On 16 Mrz., 23:36, Raoul Duke <rao...@gmail.com> wrote:
> please, for those who aren't Erlang nerds, also see Dialyzer.
>
> http://www.it.uu.se/research/group/hipe/dialyzer

Funny, I just wanted to post exactly that link.
It is very impressive what that tool did:
"Dialyzer has been applied to large code bases,
for example the entire code base of AXD301
consisting of about 2,000,000 lines of Erlang code,
and has identified a significant number of software
defects that have gone unnoticed after years of
extensive testing."

In fact, it is this very tool, the Erlang Dialyzer
that made me start thinking about this whole thing.
The Dialyzer will infer the types from the sources,
without hints of the developers. This means that it
can not find all bugs.

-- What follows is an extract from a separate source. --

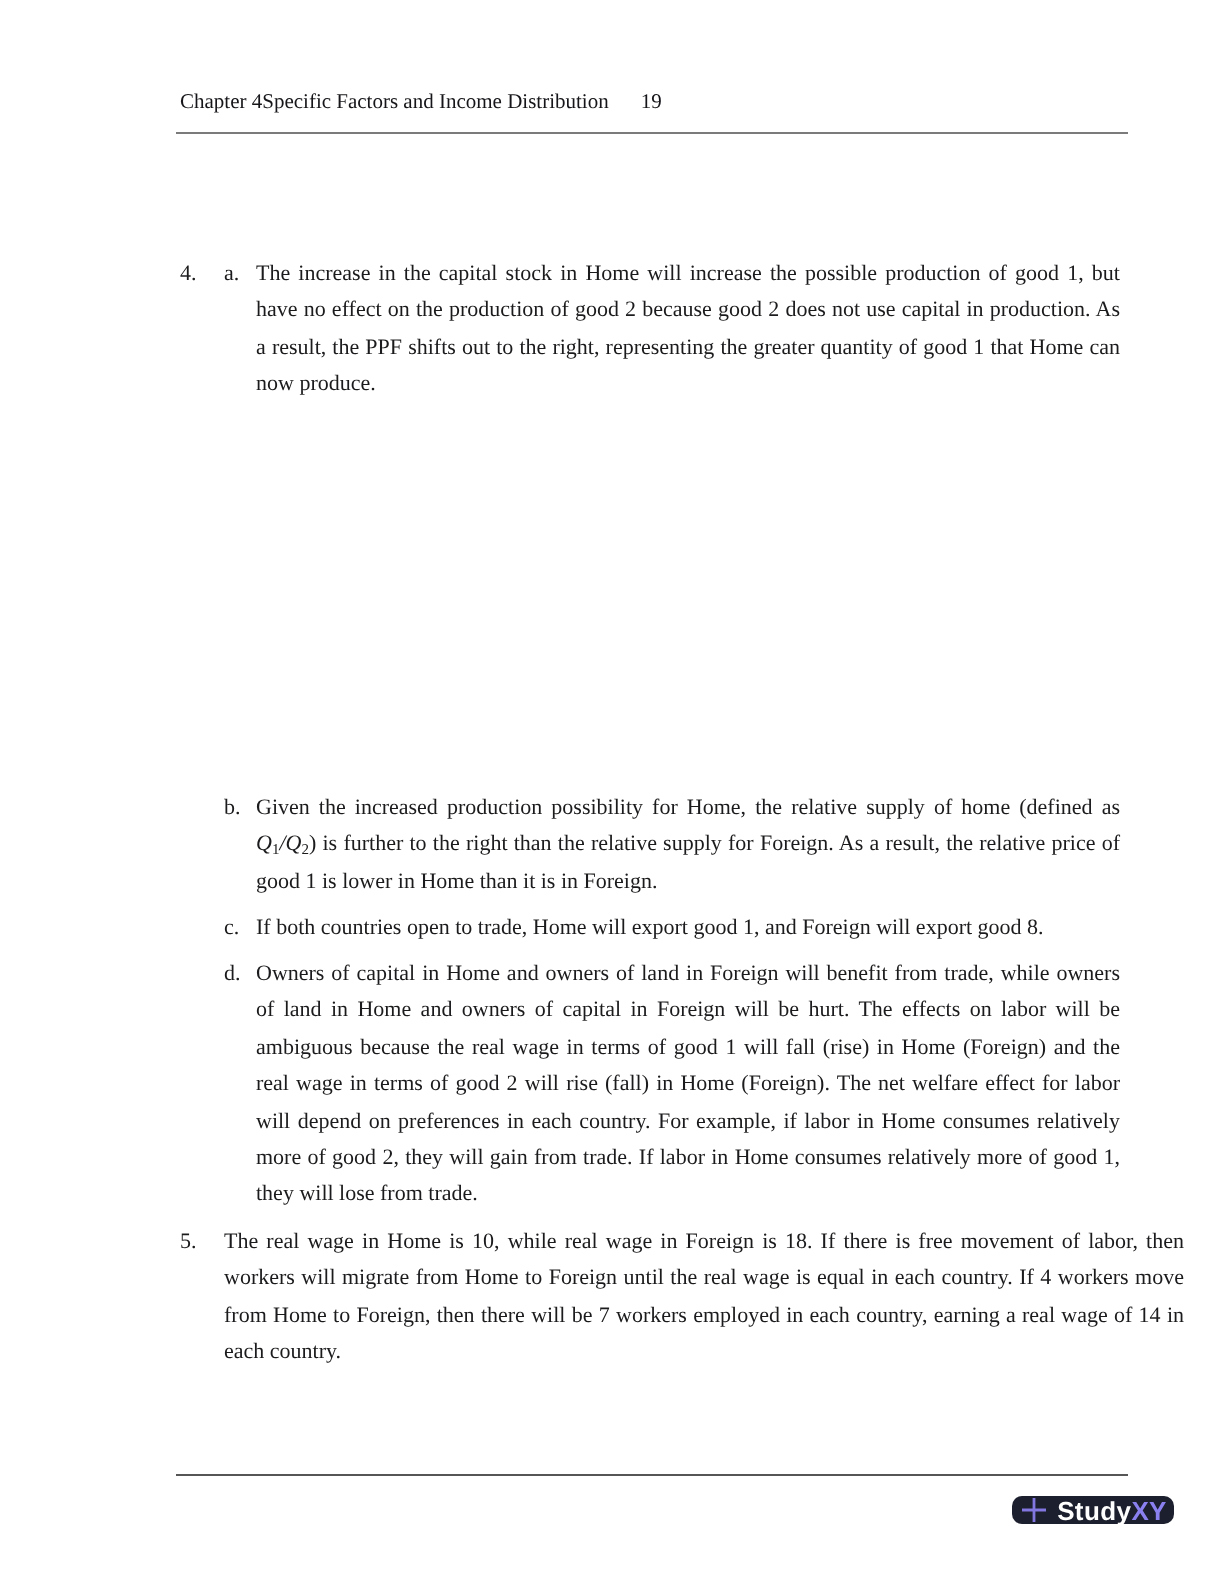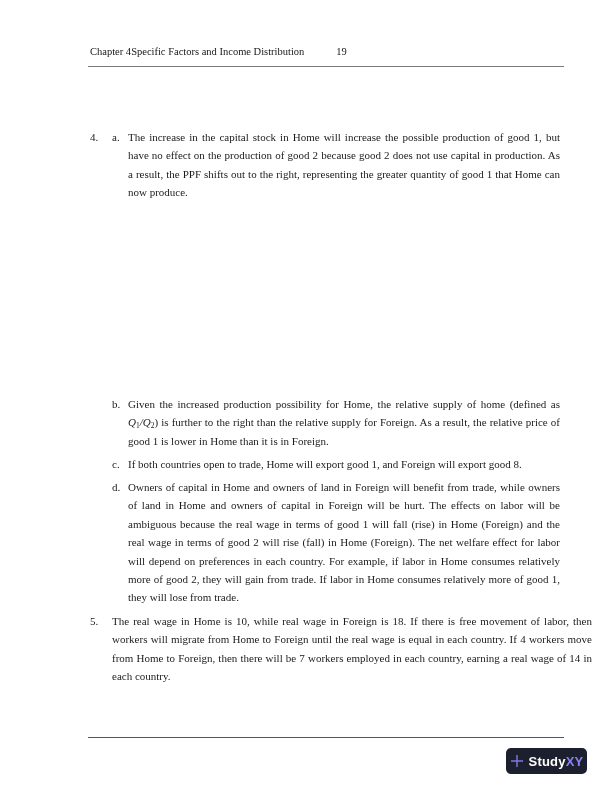"Specific Factors and Income Distribution" .h-title { margin-right: 32px -> 16px }
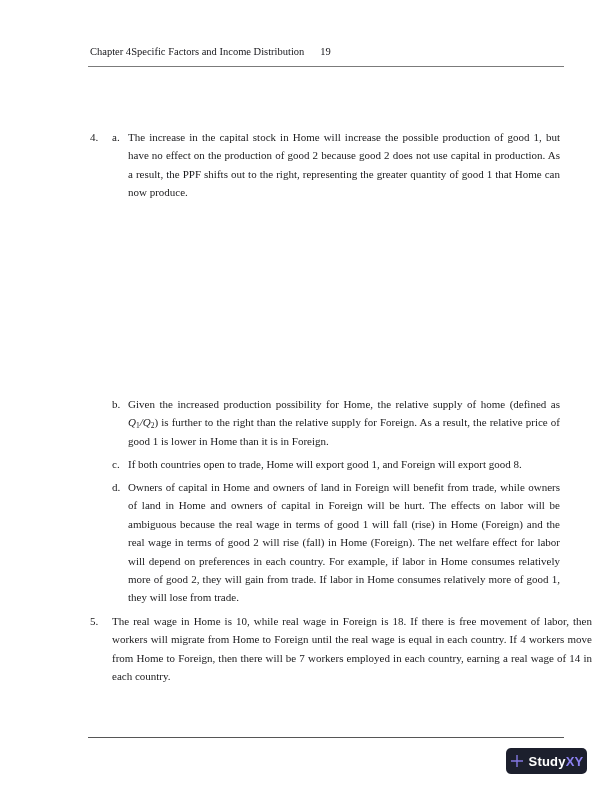"StudyXY" .logo { height: 26px -> 14px }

But it uses the information
that exists even in a dynamically typed language to
spit out warnings about type problems, but also
about other discrepancies.

If you follow the link, also read the pdfs they put
online, such as:
http://user.it.uu.se/~kostis/Papers/bugs05.pdf
It's just five pages, and written not only for
experts of static type systems.

If the Dialyzer can do all this without having an
optional type system in Erlang, then it should be
obvious what would be possible, if Rich agrees and
finds the time/resources to add one in Clojure.